Mit Entscheidung vom 14.07.2011 (Az. T-190/06, T-189/06) hat das Gericht der Europäischen Union die gegen Arkema France und deren Muttergesellschaften, Total und Elf Aquitaine, verhängten Geldstrafen wegen Beteiligung an einem Wasserstoffperoxid- und Natriumperborat-Kartell bestätigt. Das Gericht bestätigt darüber hinaus seine ständige Rechtsprechung, wonach die Verhängung einer Geldbuße an die Muttergesellschaft zu richten ist, wenn diese das gesamte Kapital der Tochter hält, da die Vermutung nahe liege, dass die Tochter ihr Marktverhalten nicht selbständig bestimme. Eine persönliche Mitwirkung an der Zuwiderhandlung sei für eine Haftung nicht erforderlich, wenn das Unternehmen seine Beteiligung nicht substantiiert widerlegen könne.

Zum Sachverhalt:

Bereits Mitte 2006 verhängte die EU-Kommission gegen mehrere Gesellschaften wegen Bildung und Beteiligung an einem Kartell im Sektor Wasserstoffperoxid und Natriumperborat (Bleichmittel) Geldbußen iHv insgesamt 388,13 Millionen Euro (COMP/F/38.620 – ABl. 2006, L 353, 54 „Wasserstoffperoxid und Perborat“). Auch Arkena France SA und deren Muttergesellschaften (Elf Aquitaine SA und Total SA) gehörte zu den mit Geldbußen belegten Unternehmen.
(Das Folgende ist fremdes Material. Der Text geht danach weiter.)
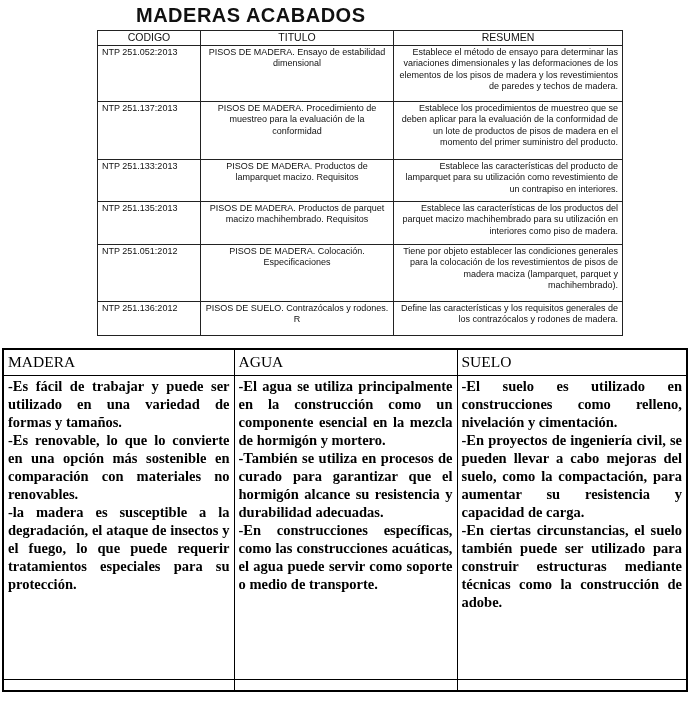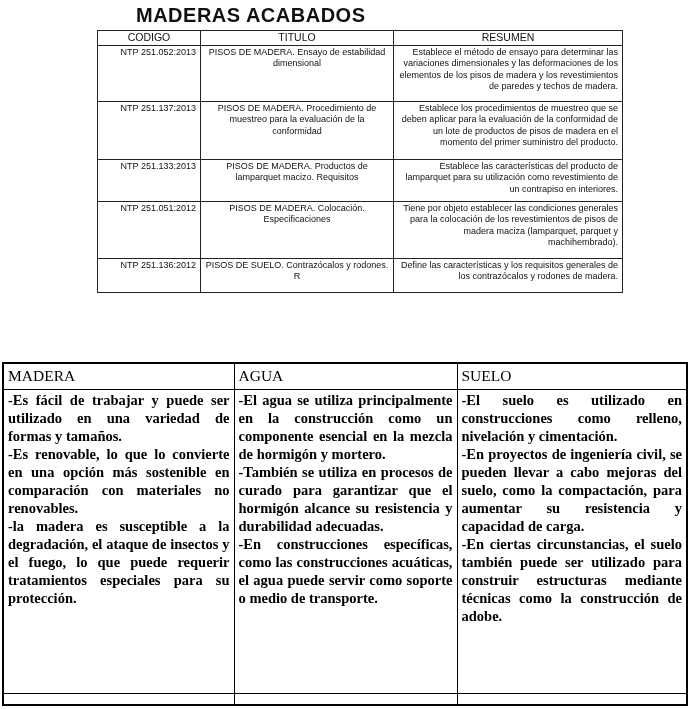--- a/index.html
+++ b/index.html
@@ -57,7 +57,7 @@
   table.ntp-table col.c-codigo { width: 103px; }
   table.ntp-table col.c-titulo { width: 193px; }
   table.ntp-table col.c-resumen { width: 229px; }
-  table.ntp-table td.cell-codigo { text-align: right; }
+  table.ntp-table td.cell-codigo { text-align: left; }
   table.ntp-table td.cell-titulo { text-align: center; }
   table.ntp-table td.cell-resumen { text-align: right; }
   tr.ntp-r0 { height: 56px; }

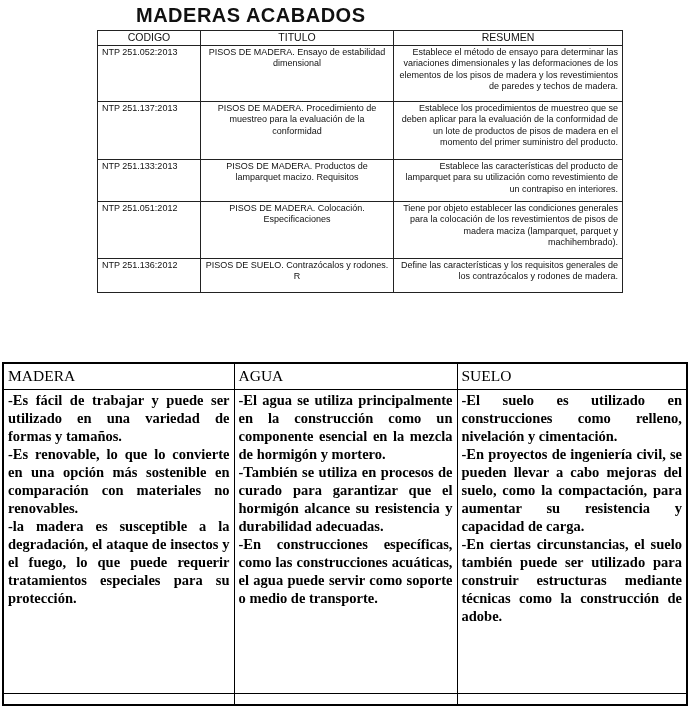--- a/index.html
+++ b/index.html
@@ -142,6 +142,11 @@
       <td class="cell-codigo">NTP 251.133:2013</td>
       <td class="cell-titulo">PISOS DE MADERA. Productos de lamparquet macizo. Requisitos</td>
       <td class="cell-resumen">Establece las características del producto de lamparquet para su utilización como revestimiento de un contrapiso en interiores.</td>
+    </tr>
+    <tr class="ntp-r3">
+      <td class="cell-codigo">NTP 251.135:2013</td>
+      <td class="cell-titulo">PISOS DE MADERA. Productos de parquet macizo machihembrado. Requisitos</td>
+      <td class="cell-resumen">Establece las características de los productos del parquet macizo machihembrado para su utilización en interiores como piso de madera.</td>
     </tr>
     <tr class="ntp-r4">
       <td class="cell-codigo">NTP 251.051:2012</td>

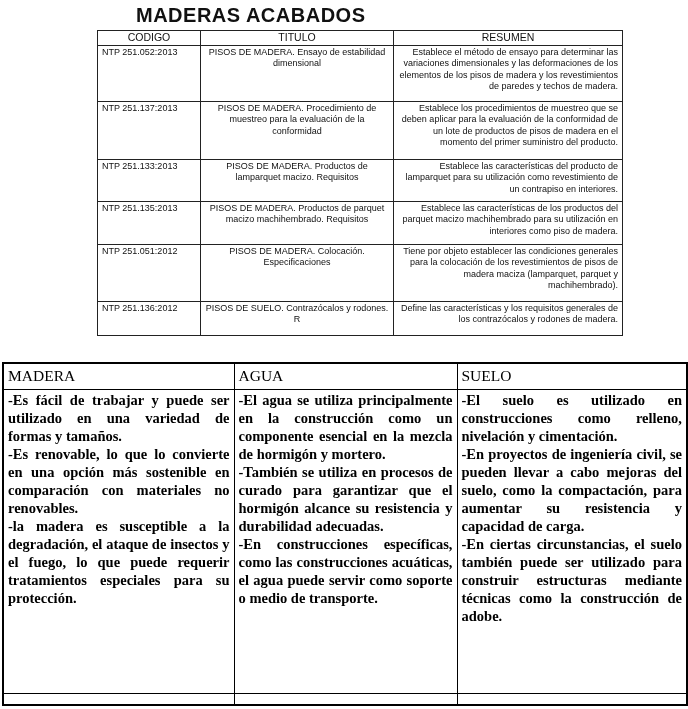--- a/index.html
+++ b/index.html
@@ -71,7 +71,7 @@
   table.materials-table {
     position: absolute;
     left: 2px;
-    top: 362px;
+    top: 348px;
     width: 684px;
     border-collapse: collapse;
     table-layout: fixed;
Die beteiligten Unternehmen tauschten insbesondere gegenseitig vertrauliche Markt- und Unternehmensinformationen aus, durch die eine Kontrolle des Marktes ermöglicht wurde. Hierzu zählten eine gezielte Produktionsregulierung, die Aufteilung von Märkten, die Zuteilung von Abnehmern und die Festsetzung und Überwachung der Preise. Arkema nahm nachweislich im Zeitraum Mitte 1995 bis Ende 2000 an der Zuwiderhandlung teil. Infolgedessen verhängte die Kommission gegen Arkema eine Geldbuße iHv 78,66 Millionen Euro. Haftbar gemacht wurde Elf Aquitaine, die während der gesamten Dauer der Zuwiderhandlung zu als 96% an Arkema beteiligt und somit Haupteigner der Gesellschaft war (gesamtschuldnerische Haftung iHv 65,1 Millionen Euro).  Total war zwischen 04/2000 und Ende 2000 zu mehr als 99% an Elf Aquitaine beteiligt und somit beinahe Alleingesellschafter. Sie wurde daher gesamtschuldnerisch für die Zahlung iHv 42 Millionen Euro haftbar gemacht.
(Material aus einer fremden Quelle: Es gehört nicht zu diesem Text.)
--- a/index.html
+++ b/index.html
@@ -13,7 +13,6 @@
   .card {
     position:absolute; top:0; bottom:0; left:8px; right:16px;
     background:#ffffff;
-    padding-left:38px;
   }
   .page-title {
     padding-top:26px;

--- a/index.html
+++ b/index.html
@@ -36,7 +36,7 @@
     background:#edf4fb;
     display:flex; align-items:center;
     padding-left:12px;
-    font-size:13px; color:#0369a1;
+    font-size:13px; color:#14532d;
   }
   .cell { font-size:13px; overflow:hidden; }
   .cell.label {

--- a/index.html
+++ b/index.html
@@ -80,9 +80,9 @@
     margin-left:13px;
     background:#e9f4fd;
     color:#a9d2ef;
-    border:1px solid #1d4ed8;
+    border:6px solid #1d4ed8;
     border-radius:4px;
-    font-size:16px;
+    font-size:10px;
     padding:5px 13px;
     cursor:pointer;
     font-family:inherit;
Gegen die Kommissionsentscheidungen legten alle betroffenen Gesellschaften Klage beim Gericht der Europäischen Union auf Nichtigerklärung, jedenfalls Herabsetzung der Geldbußen ein.

Das EuG wies die Klagen nun ab und bestätigte die verhängten Geldbußen.
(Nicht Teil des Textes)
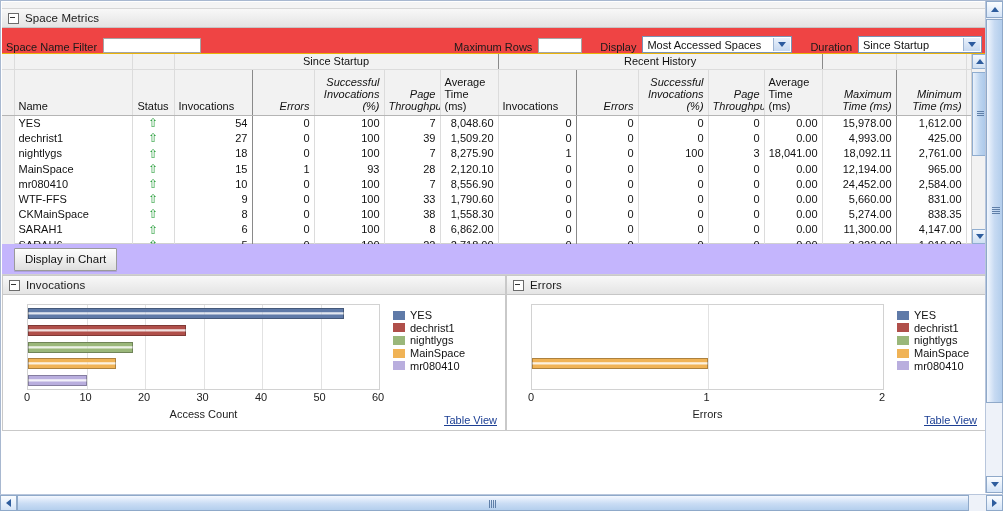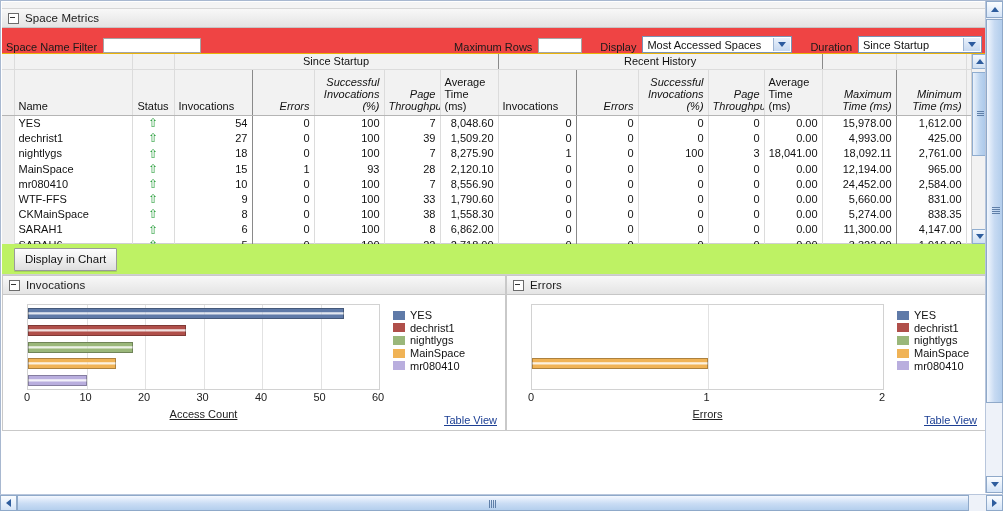--- a/index.html
+++ b/index.html
@@ -150,7 +150,7 @@
   }
 
   
-  .btnbar{height:30px;display:flex;align-items:center;padding-left:12px;background:#bef264;}
+  .btnbar{height:30px;display:flex;align-items:center;padding-left:12px;background:#c4b5fd;}
   .btn{
     height:21px;padding:0 10px;display:inline-flex;align-items:center;
     font-size:11.5px;color:#111;

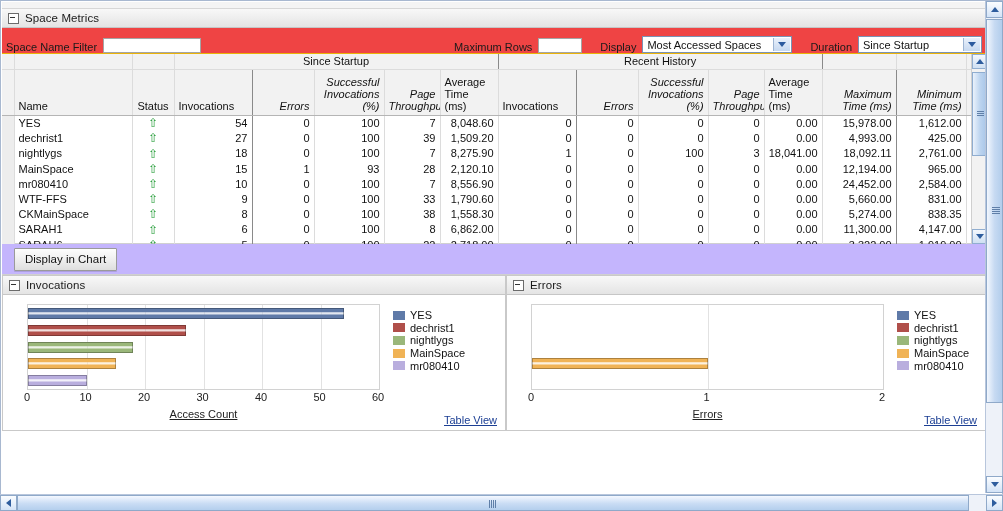--- a/index.html
+++ b/index.html
@@ -179,7 +179,7 @@
   .gridline{position:absolute;top:0;bottom:0;width:1px;background:#e2e2e2;}
   .bar{position:absolute;height:11px;box-sizing:border-box;}
   .axis-tick{position:absolute;font-size:11px;color:#222;text-align:center;}
-  .axis-title{position:absolute;font-size:11px;color:#222;text-align:center;text-decoration:underline;}
+  .axis-title{position:absolute;font-size:11px;color:#222;text-align:center;}
   .legend{position:absolute;font-size:11px;color:#111;}
   .legend-item{display:flex;align-items:center;height:12.6px;}
   .legend-swatch{width:12px;height:9px;margin-right:5px;flex:0 0 auto;}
Mit Pressemitteilung vom 14.07.2011 führt das EuG zu den Gründen aus:

Das EuG verweist u.a. auf die Vermutung, wonach eine Tochtergesellschaft, deren Kapital vollständig von ihrer Muttergesellschaft gehalten wird, ihr Marktverhalten nicht selbstständig bestimmt. Nach ständiger Rechtsprechung kann die Kommission in einer solchen Situation eine Entscheidung über die Verhängung einer Geldbuße an die Muttergesellschaft richten, ohne dass deren persönliche Mitwirkung an der Zuwiderhandlung dazutun ist, sofern dieses Unternehmen keine zur Widerlegung der Vermutung ausreichenden Beweise beibringt. Das EuG weist darauf hin, dass diese Rechtsprechung nur den Fall betrifft, dass eine Muttergesellschaft das gesamte Kapital ihrer Tochtergesellschaft hält. Es stellt jedoch fest, dass Total und Elf Aquitaine, die nur praktisch das gesamte Kapital hielten, keine Einwände dagegen erheben, dass diese Beweisregelung zur Zurechenbarkeit der Zuwiderhandlung ihrer Tochtergesellschaft in den beiden Fällen angewandt wird. Das EuG ist der Auffassung, dass das Vorbringen von Total und Elf Aquitaine nicht durch konkrete Beweismittel für die Autonomie ihrer Tochtergesellschaft belegt war, sondern aus bloßen Behauptungen bestand, die offensichtlich nicht als hinreichendes Indizienbündel zur Widerlegung der Vermutung der Zurechenbarkeit angesehen werden konnten. Das EuG entscheidet demnach, dass die Kommission mit der Entscheidung, Total und Elf Aquitaine die Zuwiderhandlung ihrer Tochtergesellschaft zuzurechnen, keinen Fehler begangen hat.